Exercise requirements: Reproduce, with no changes, the line that contains "color: #f2b705;" and all the lines that come after it in the records.

Data:
··········

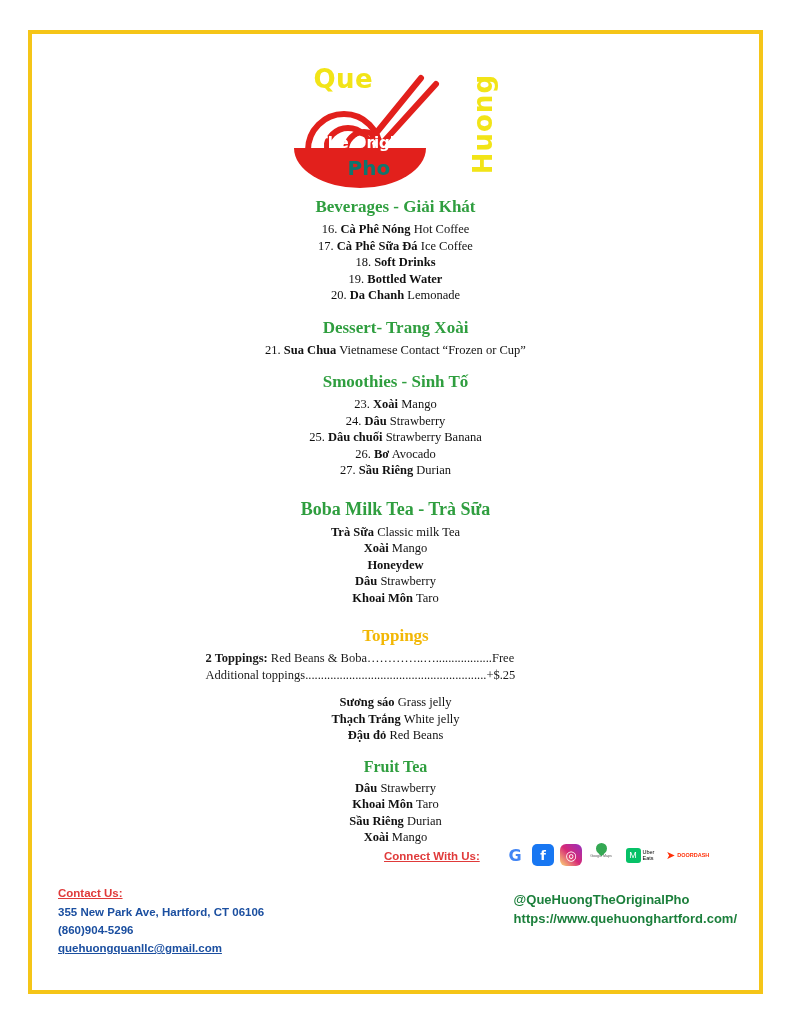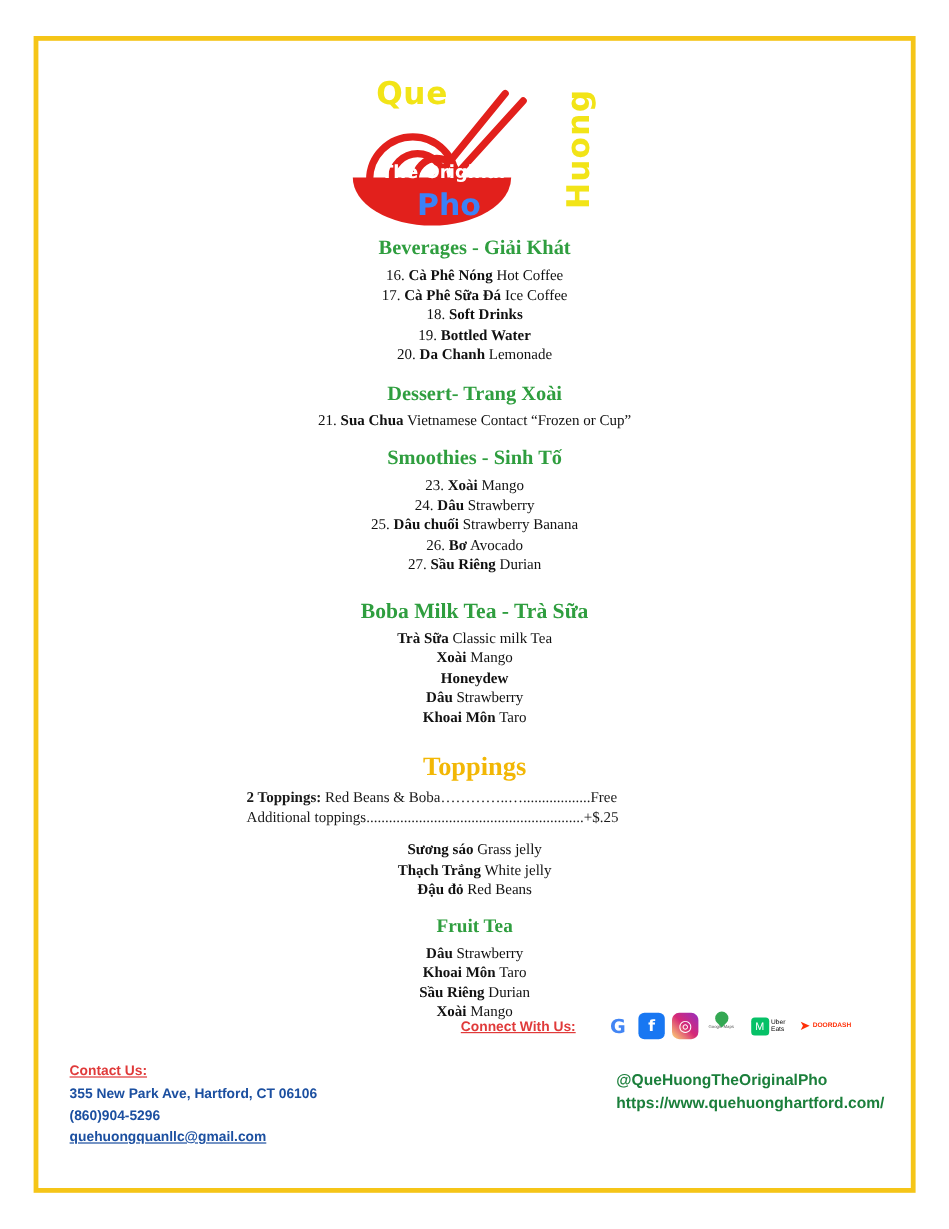--- a/index.html
+++ b/index.html
@@ -82,40 +82,40 @@
     font-weight: bold;
     font-size: 15px;
     color: #ffffff;
   }
   .logo-pho {
     position: absolute;
     left: 62px;
     top: 94px;
     font-family: "DejaVu Sans", sans-serif;
     font-weight: bold;
-    font-size: 25px;
-    color: #3b82f6;
+    font-size: 20px;
+    color: #0f766e;
   }
 
   
   .section { text-align: center; }
   .sec-title {
     font-family: "Liberation Serif", serif;
     font-weight: bold;
     font-size: 17px;
     color: #2f9e3f;
     margin: 0 0 4px 0;
   }
   .sec-title.boba {
     color: #2f9e3f;
     font-size: 18px;
   }
   .sec-title.toppings {
     color: #f2b705;
-    font-size: 22px;
+    font-size: 17px;
   }
   .sec-title.fruit {
     color: #2f9e3f;
     font-size: 16px;
   }
   .sec-note {
     font-size: 10px;
     margin: 0 0 10px 0;
     color: #222;
   }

··········

Result of the task:
     color: #f2b705;
-    font-size: 22px;
+    font-size: 17px;
   }
   .sec-title.fruit {
     color: #2f9e3f;
     font-size: 16px;
   }
   .sec-note {
     font-size: 10px;
     margin: 0 0 10px 0;
     color: #222;
   }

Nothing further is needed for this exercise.